Category Archives: Movie Reviews

Our reviews and thoughts on the latest releases, classics, and nostalgic favourites. Things we loved, things we hated, and worst of all, things we were ambivalent about.

Wrath of Man

Jason Statham.

Need I say more? I know for many of you, that’s enough. If so, proceed. This movie is pretty darn Jason Stathamy. If not, read on.

The Premise: H (Jason Statham) is the new guy at a cash truck company, but suspiciously, his skills don’t exactly match his resume. H, as you may have guessed, has an ulterior motive.

The Verdict: Since Guy Ritchie directs, so you know what you’re in for. Violence and revenge, basically. Lots of both. Nothing surprising from Ritchie’s corner, nor anything too outside of his wheelhouse for Statham – but then again, isn’t that why you’re watching?

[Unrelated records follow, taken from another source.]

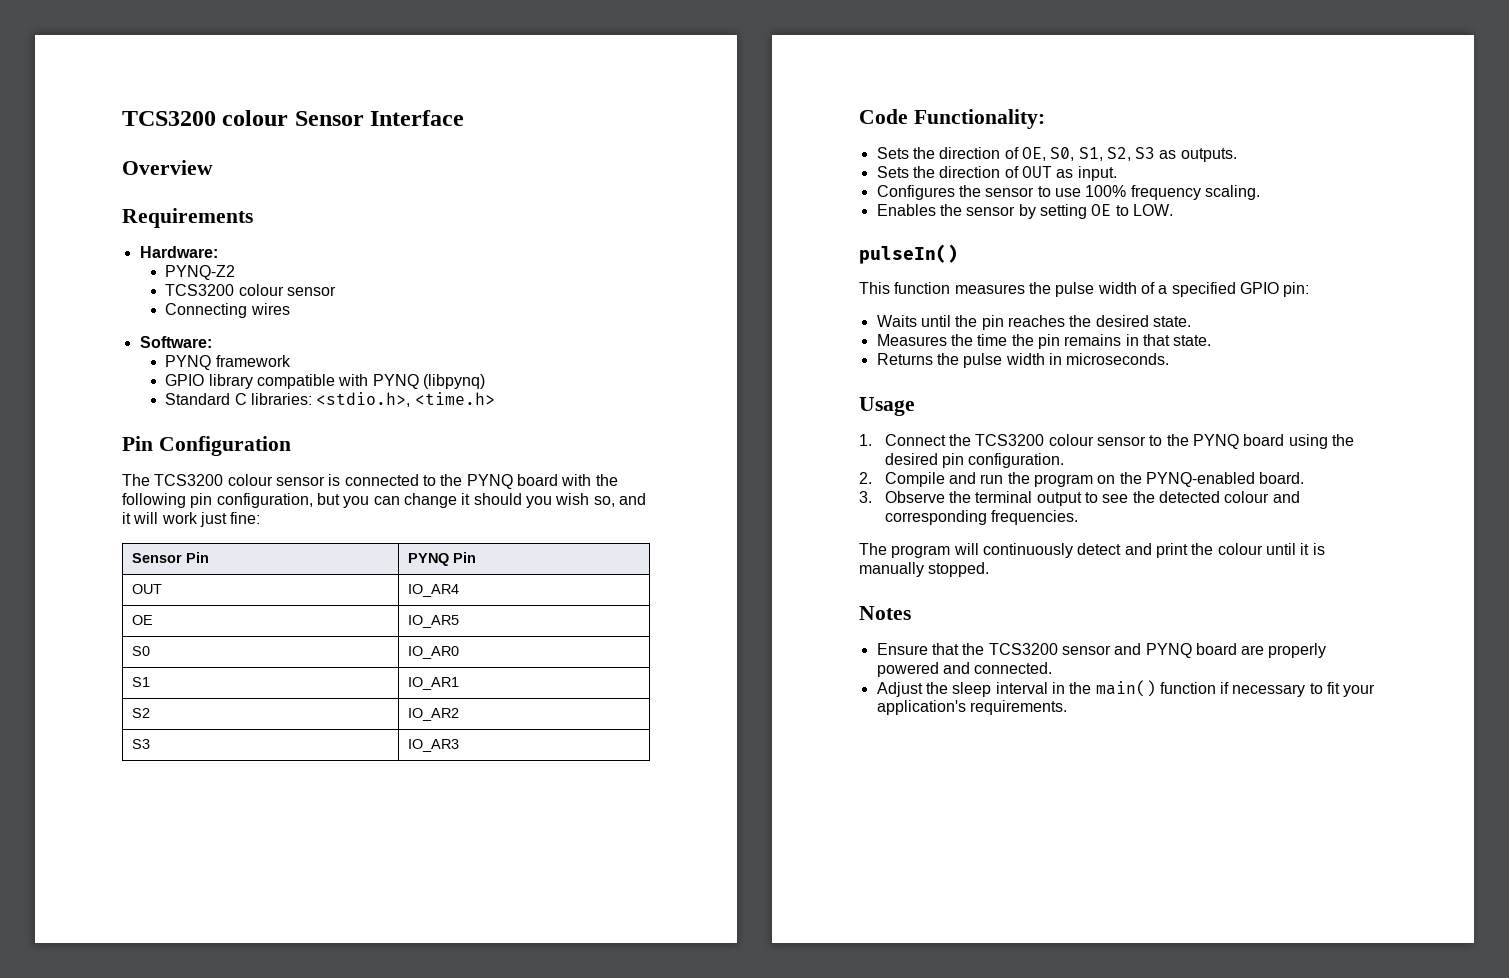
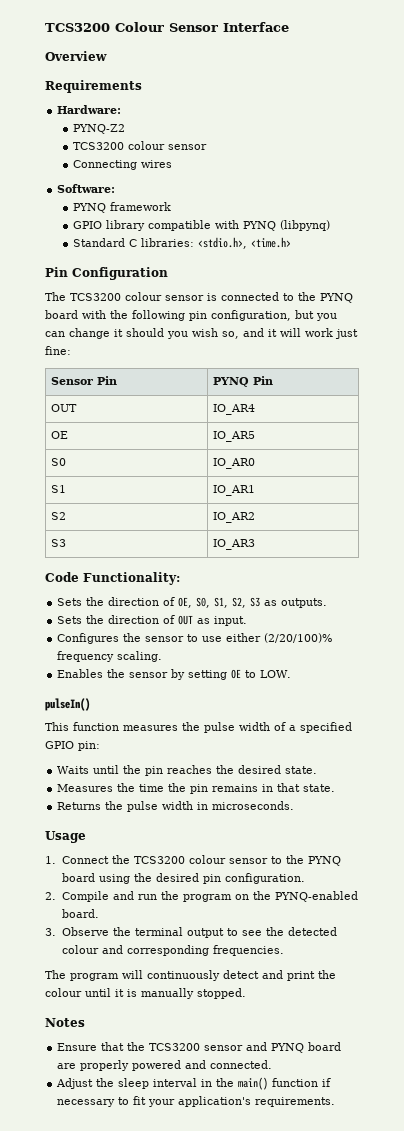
- TCS3200 colour Sensor Interface
+ TCS3200 Colour Sensor Interface
- Configures the sensor to use 100% frequency scaling.
+ Configures the sensor to use either (2/20/100)% frequency scaling.

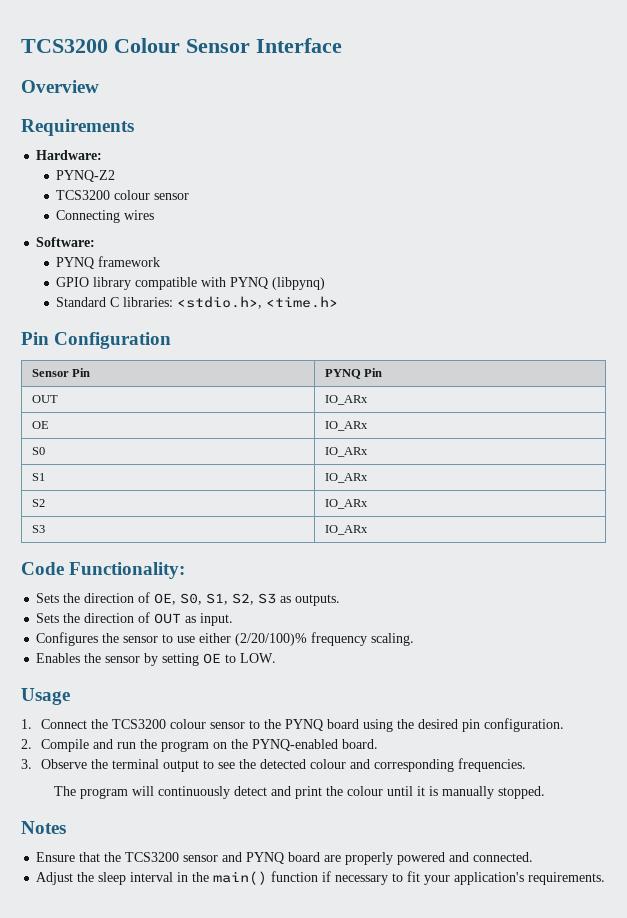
- The TCS3200 colour sensor is connected to the PYNQ board with the following pin configuration, but you can change it should you wish so, and it will work just fine:
- OUT | IO_AR4
+ OUT | IO_ARx
- OE | IO_AR5
+ OE | IO_ARx
- S0 | IO_AR0
+ S0 | IO_ARx
- S1 | IO_AR1
+ S1 | IO_ARx
- S2 | IO_AR2
+ S2 | IO_ARx
- S3 | IO_AR3
+ S3 | IO_ARx
- pulseIn()
- This function measures the pulse width of a specified GPIO pin:
- Waits until the pin reaches the desired state.
- Measures the time the pin remains in that state.
- Returns the pulse width in microseconds.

To see Statham, still in peak tough guy shape, do what he does best: coldly and methodically avenge fictional deaths by creating yet more havoc and death. He tears through action scenes like a man on a mission. A certain type of man, a type-cast kind of man, but Statham knows his niche and he fills it with such precision and panache that we aren’t tired of watching yet. Wrath of Man is too long; the conclusion takes forever to actually conclude. The pay-off is small, and predictable; you won’t have to look too hard to find flaws in this film. But if you’re looking for some action and you don’t mind taking some stylistic detours to get there, Statham and Ritchie are a pretty effective pairing.

Jungle Cruise

The Premise: Based on a beloved ride at Disney that’s 20% water ride and 80% dad jokes (now with less racism!), the film adaptation introduces us to Dr. Lily Houghton (Emily Blunt), thwarted at every turn because of her gender, but dedicated enough to scientific pursuit to follow it all the way to the Amazon where she engages irascible skipper Frank Wolff (Dwayne Johnson) to deliver her to the jungle.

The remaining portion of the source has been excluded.